BEGIN Records shown

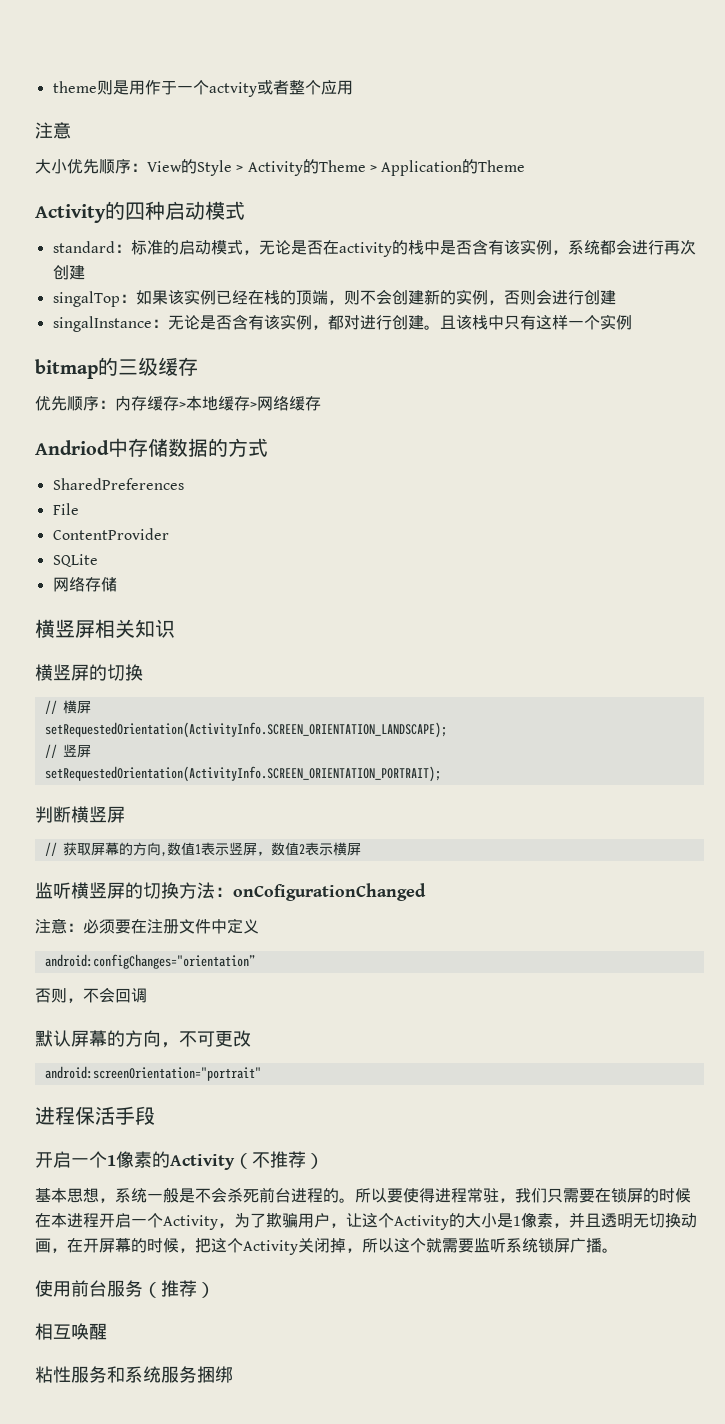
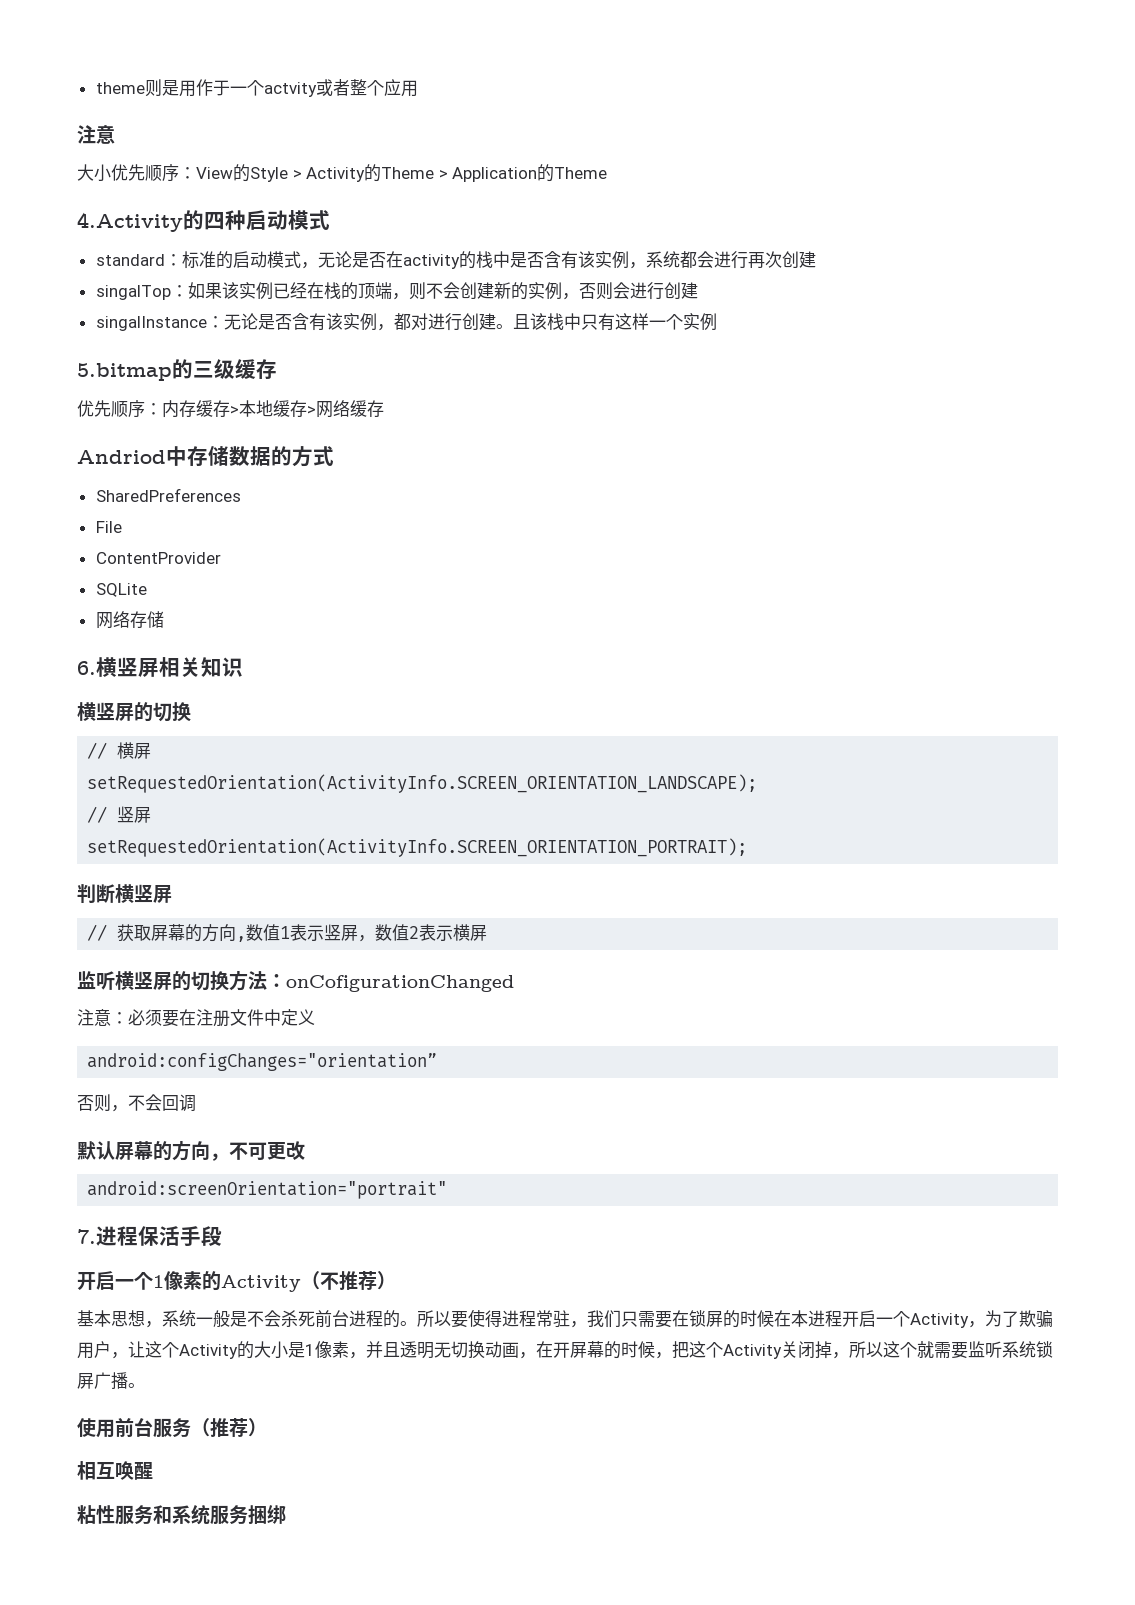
[35,204,106,223] Activity -> [77,212,183,232] 4.Activity
[35,359,98,379] bitmap -> [77,363,172,381] 5.bitmap
(117, 584) none -> [77,661,96,675] 6.
(261, 1073) none -> [77,1229,96,1244] 7.

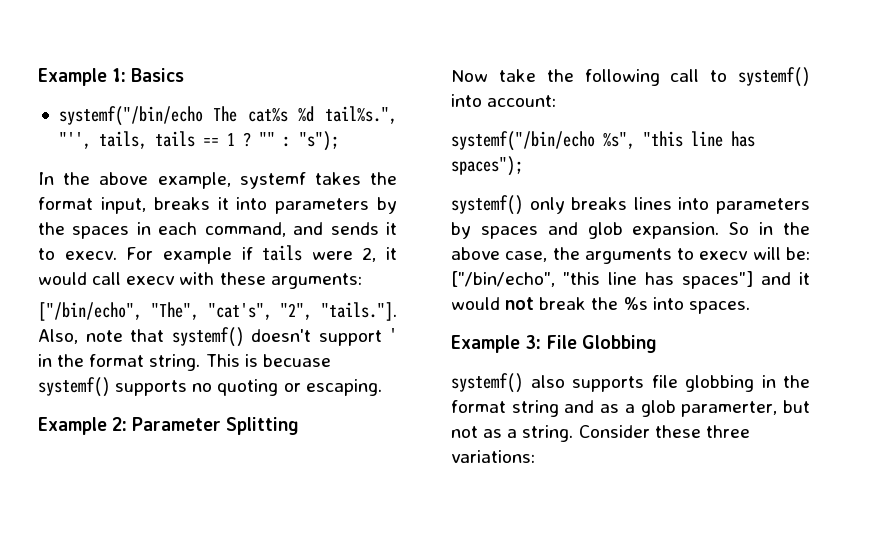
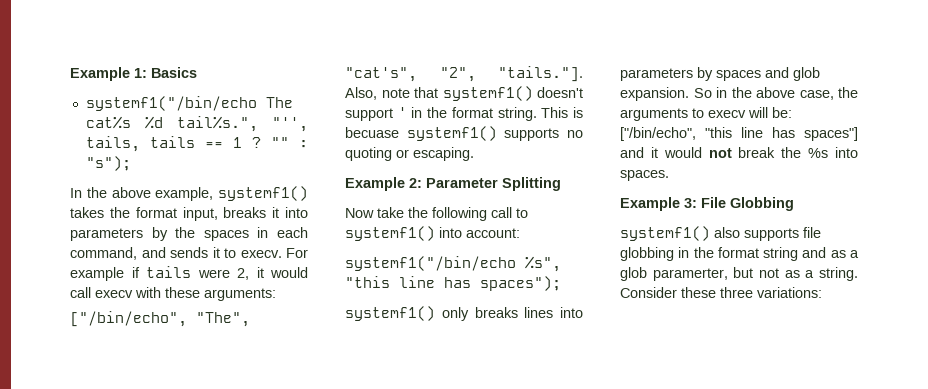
[58,106,203,126] systemf("/bin/echo -> [85,96,257,111] systemf1("/bin/echo
[239,172,306,189] systemf -> [218,186,308,201] systemf1()
[171,327,244,347] systemf() -> [442,86,533,101] systemf1()
[38,377,110,397] systemf() -> [406,126,497,141] systemf1()
[738,67,810,87] systemf() -> [345,226,435,241] systemf1()
[451,131,595,151] systemf("/bin/echo -> [345,256,516,271] systemf1("/bin/echo
[451,195,523,215] systemf() -> [345,306,435,321] systemf1()
[451,373,523,393] systemf() -> [620,226,710,241] systemf1()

END Records shown

▶ Instructions for the task
Copy all lines from the material above that hold the word "none".

▶ Result for this exercise
(117, 584) none -> [77,661,96,675] 6.
(261, 1073) none -> [77,1229,96,1244] 7.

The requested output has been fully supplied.